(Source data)
★ ★ ★ ★ ★ ★ ★

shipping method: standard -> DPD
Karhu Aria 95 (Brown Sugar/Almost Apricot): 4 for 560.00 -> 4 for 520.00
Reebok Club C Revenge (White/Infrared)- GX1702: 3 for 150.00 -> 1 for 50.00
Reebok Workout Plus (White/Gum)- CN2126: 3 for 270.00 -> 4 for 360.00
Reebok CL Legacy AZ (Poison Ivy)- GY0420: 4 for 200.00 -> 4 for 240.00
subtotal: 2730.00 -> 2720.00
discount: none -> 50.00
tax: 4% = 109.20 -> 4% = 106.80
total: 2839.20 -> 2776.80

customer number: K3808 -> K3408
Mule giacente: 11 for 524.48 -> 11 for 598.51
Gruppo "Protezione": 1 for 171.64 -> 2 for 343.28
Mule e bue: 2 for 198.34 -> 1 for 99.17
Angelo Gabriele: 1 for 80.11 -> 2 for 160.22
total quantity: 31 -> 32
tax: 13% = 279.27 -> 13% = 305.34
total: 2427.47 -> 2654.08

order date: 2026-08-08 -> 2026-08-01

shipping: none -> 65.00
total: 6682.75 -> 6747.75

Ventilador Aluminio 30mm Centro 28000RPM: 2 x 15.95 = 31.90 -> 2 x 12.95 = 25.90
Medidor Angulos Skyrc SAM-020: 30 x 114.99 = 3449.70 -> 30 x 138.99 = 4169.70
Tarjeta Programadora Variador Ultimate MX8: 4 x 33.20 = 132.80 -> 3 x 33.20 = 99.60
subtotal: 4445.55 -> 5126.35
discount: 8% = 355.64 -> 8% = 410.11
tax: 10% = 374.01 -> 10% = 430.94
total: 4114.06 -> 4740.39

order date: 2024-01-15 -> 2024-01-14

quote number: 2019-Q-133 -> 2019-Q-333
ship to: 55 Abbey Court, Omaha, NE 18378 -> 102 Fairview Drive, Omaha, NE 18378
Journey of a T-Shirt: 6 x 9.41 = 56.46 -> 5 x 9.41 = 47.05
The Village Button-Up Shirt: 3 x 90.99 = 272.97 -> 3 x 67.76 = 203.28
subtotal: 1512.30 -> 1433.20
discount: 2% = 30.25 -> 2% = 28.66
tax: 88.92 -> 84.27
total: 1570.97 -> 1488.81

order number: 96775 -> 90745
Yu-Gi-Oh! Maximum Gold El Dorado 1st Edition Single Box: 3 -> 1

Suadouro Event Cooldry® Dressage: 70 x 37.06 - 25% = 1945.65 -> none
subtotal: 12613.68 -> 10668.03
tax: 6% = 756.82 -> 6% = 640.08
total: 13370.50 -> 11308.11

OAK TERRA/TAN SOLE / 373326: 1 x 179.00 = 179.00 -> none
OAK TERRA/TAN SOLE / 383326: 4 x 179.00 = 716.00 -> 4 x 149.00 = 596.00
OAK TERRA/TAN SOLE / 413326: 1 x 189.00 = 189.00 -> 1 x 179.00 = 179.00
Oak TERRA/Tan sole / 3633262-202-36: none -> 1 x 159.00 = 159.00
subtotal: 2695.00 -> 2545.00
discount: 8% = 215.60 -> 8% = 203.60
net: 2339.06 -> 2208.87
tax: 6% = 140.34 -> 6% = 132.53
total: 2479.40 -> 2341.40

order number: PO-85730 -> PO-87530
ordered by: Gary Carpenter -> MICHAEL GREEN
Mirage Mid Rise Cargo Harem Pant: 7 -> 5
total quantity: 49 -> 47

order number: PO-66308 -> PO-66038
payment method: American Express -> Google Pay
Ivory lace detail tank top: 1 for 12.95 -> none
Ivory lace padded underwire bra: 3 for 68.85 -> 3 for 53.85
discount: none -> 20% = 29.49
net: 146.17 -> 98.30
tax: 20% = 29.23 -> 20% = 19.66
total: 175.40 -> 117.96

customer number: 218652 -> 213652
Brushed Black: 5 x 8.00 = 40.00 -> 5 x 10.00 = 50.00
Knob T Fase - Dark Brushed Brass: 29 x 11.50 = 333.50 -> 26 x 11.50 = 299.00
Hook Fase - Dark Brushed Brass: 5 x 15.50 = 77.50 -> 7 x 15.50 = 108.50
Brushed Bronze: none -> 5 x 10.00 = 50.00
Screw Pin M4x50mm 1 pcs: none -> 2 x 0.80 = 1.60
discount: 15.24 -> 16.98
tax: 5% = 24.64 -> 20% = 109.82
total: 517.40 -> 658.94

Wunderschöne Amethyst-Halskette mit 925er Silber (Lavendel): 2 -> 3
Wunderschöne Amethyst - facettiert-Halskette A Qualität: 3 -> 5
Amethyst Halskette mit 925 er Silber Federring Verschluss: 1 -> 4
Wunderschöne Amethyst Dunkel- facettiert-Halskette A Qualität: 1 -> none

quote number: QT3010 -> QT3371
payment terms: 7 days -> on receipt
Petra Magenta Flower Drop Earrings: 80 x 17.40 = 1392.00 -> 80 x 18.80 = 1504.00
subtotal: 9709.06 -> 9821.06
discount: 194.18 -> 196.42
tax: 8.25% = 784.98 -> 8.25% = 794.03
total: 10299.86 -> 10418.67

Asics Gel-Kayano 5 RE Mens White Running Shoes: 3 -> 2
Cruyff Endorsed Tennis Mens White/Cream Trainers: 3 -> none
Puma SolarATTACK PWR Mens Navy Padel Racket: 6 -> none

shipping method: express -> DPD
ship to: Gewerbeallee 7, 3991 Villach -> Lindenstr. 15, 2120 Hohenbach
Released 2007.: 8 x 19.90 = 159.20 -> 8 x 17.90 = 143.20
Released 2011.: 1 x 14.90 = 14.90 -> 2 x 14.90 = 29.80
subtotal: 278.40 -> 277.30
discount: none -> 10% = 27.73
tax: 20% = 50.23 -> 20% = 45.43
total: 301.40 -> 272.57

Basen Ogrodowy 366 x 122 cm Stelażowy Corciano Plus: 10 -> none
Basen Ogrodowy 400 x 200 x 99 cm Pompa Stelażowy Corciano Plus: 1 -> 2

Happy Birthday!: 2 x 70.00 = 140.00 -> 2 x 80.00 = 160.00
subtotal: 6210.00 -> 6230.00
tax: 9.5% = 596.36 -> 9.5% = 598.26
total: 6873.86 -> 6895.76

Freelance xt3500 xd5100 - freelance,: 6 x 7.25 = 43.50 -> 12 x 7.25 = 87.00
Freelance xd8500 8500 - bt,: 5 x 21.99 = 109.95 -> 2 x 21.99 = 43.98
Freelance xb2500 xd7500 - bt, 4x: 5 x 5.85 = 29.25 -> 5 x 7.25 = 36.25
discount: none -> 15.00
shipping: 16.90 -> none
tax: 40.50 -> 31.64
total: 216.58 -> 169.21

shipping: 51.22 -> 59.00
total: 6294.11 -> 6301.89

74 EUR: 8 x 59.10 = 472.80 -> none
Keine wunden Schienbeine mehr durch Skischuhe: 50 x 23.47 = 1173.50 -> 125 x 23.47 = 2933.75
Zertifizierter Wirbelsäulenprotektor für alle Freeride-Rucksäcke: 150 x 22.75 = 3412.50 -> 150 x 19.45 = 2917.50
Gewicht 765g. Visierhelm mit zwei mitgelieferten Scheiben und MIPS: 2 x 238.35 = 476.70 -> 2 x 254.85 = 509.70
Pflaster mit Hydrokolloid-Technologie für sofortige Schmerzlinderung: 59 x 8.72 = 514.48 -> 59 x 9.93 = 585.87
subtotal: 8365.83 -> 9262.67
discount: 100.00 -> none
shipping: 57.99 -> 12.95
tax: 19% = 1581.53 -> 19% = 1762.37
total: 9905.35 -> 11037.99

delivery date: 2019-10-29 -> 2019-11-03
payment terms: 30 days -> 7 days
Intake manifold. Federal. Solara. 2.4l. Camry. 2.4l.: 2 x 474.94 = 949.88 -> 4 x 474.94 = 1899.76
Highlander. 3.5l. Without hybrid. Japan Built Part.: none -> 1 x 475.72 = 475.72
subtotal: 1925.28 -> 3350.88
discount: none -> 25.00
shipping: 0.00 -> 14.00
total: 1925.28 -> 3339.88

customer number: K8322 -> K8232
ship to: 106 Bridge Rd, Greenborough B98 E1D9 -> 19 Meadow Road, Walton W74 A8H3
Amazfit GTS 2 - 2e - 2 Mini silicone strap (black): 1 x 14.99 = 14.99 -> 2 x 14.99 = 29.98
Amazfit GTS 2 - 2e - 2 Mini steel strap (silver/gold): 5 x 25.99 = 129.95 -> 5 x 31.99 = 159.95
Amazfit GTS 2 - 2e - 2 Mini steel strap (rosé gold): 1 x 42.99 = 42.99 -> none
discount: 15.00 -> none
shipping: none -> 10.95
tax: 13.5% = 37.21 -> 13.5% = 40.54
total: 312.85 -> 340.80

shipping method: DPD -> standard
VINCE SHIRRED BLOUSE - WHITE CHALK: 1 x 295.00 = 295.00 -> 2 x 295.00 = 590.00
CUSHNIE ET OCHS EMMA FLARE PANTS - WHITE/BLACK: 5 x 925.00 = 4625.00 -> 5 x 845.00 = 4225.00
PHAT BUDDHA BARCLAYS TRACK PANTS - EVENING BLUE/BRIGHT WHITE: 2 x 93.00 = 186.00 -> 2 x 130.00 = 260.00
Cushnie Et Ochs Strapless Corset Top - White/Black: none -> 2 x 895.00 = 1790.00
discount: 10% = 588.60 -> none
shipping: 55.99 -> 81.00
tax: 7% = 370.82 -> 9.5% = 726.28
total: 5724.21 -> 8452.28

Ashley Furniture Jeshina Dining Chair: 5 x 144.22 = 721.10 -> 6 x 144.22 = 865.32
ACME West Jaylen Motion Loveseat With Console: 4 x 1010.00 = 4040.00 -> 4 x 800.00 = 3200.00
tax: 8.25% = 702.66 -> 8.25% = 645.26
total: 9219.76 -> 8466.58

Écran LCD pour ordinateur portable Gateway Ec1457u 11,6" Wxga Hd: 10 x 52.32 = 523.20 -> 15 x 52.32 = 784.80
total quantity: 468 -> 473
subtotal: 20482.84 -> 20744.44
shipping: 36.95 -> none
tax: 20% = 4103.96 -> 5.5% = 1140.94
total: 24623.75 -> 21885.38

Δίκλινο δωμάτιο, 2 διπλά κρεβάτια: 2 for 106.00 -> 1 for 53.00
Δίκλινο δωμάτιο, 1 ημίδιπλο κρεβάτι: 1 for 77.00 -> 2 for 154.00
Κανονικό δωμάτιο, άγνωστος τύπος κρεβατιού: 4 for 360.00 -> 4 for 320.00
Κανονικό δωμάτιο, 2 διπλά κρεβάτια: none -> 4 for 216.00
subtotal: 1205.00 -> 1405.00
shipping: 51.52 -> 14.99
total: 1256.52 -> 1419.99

★ ★ ★ ★ ★ ★ ★

Only lines with the word "quantity" are wanted. Find and copy them from the records above.

=== ANSWER FOR THIS EXERCISE ===
total quantity: 31 -> 32
total quantity: 49 -> 47
total quantity: 468 -> 473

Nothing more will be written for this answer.